> DATA UNDER STUDY
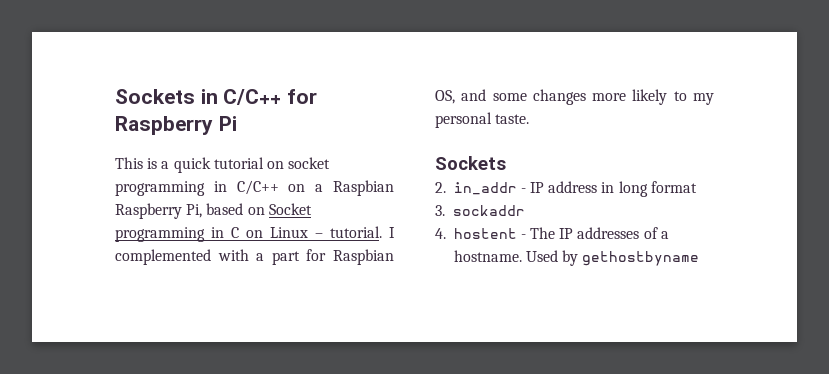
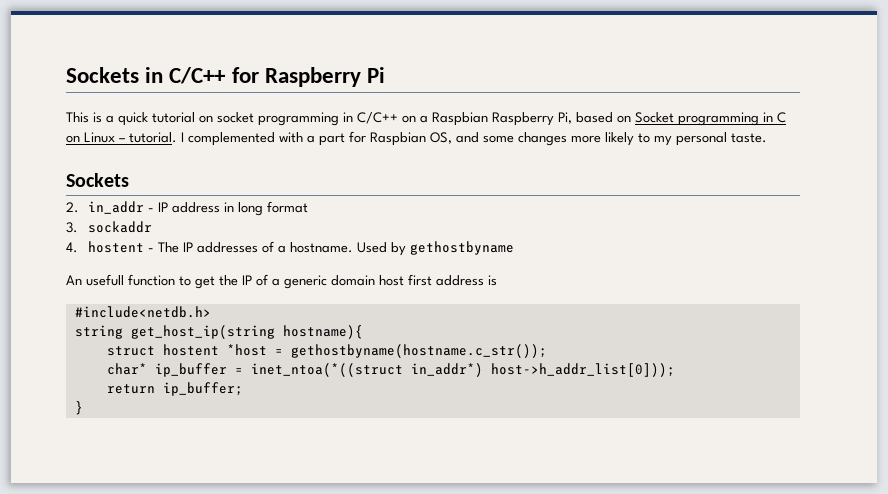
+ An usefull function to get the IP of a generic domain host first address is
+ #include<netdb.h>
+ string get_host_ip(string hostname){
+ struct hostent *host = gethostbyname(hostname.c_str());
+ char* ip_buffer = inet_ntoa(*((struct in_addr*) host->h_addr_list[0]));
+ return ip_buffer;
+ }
==
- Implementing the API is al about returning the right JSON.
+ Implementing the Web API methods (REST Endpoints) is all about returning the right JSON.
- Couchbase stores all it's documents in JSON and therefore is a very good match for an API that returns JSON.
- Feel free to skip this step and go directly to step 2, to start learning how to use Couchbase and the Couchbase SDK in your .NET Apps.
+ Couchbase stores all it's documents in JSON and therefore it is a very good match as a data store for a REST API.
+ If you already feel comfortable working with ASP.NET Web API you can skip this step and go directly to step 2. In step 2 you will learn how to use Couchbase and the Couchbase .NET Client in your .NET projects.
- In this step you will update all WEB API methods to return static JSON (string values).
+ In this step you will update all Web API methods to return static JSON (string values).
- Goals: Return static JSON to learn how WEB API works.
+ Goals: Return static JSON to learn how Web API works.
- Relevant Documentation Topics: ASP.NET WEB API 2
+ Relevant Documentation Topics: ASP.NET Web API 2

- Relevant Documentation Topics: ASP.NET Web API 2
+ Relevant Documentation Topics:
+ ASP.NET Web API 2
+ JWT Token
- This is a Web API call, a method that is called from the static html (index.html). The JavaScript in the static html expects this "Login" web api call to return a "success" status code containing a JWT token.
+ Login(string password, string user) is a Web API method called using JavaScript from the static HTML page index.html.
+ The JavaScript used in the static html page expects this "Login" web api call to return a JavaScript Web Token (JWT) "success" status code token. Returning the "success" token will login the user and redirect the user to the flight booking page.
...
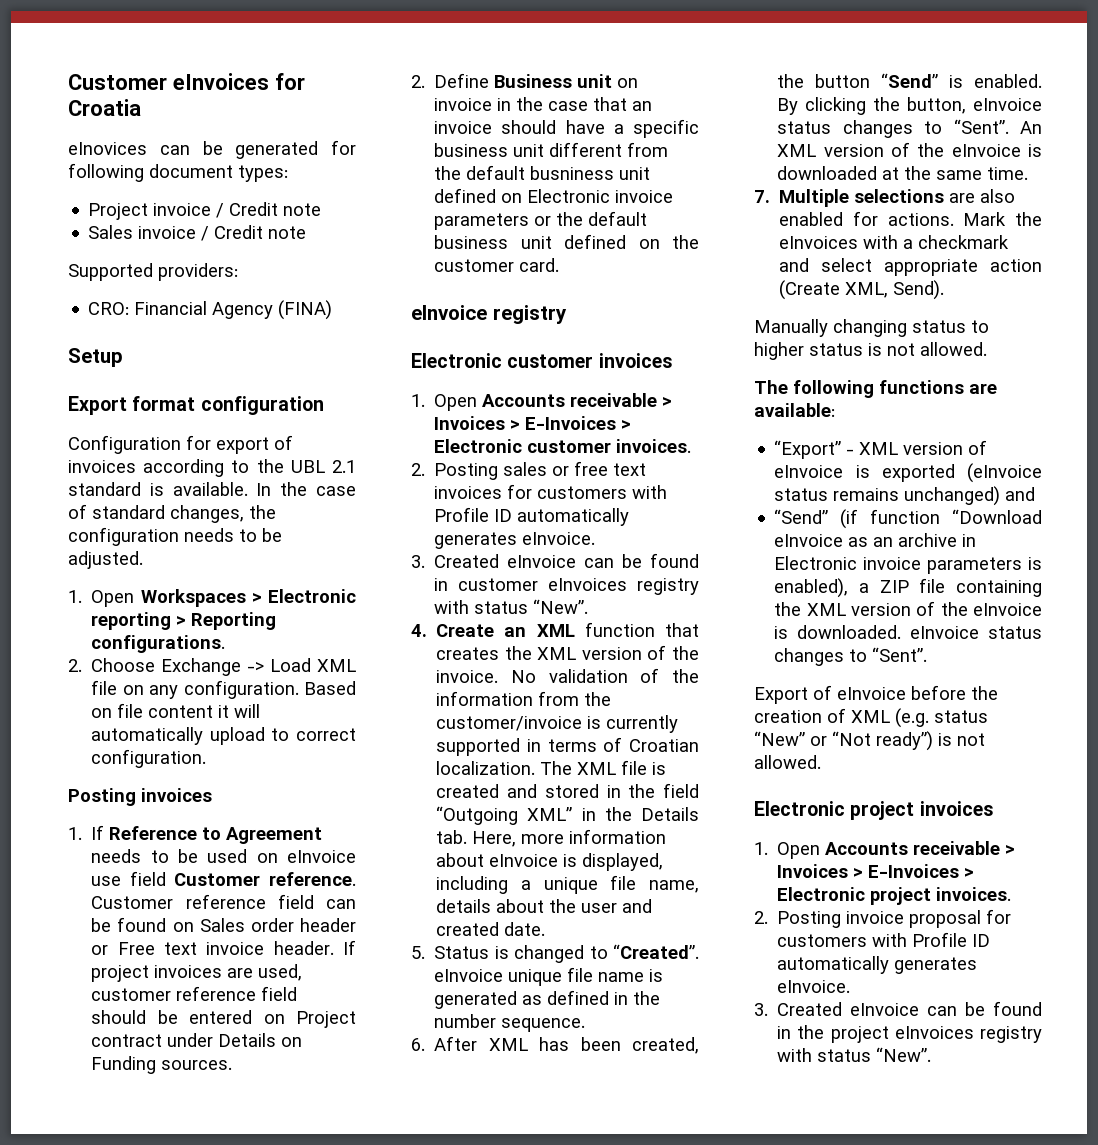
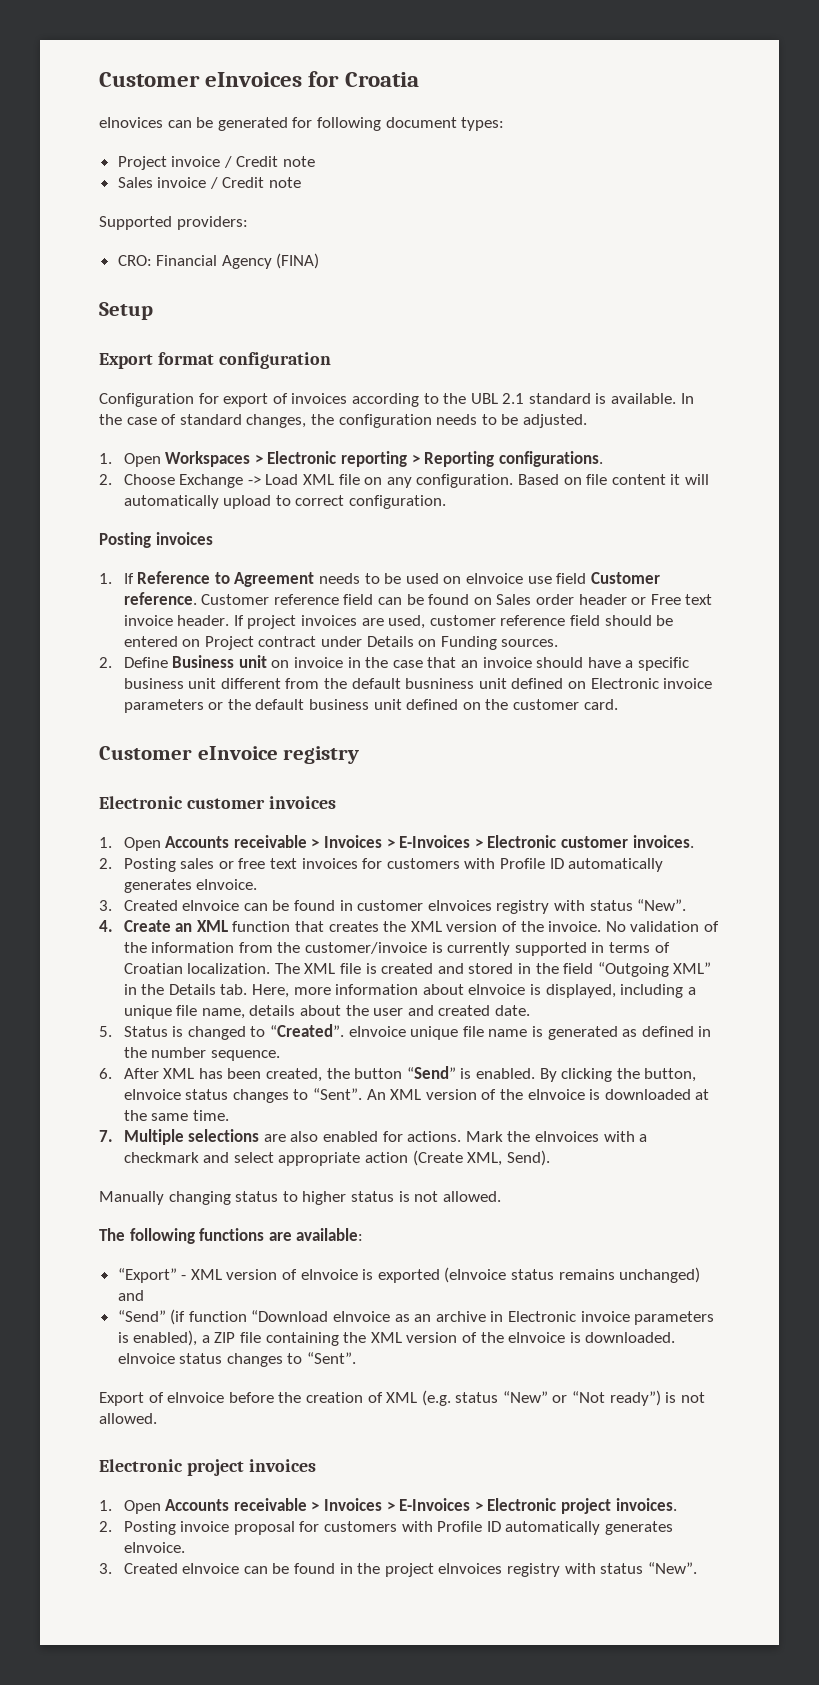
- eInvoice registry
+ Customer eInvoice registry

> TASK OBJECTIVE
When a line in the records above holds "expects", that line is to be reported.

> FINAL ANSWER
- This is a Web API call, a method that is called from the static html (index.html). The JavaScript in the static html expects this "Login" web api call to return a "success" status code containing a JWT token.
+ The JavaScript used in the static html page expects this "Login" web api call to return a JavaScript Web Token (JWT) "success" status code token. Returning the "success" token will login the user and redirect the user to the flight booking page.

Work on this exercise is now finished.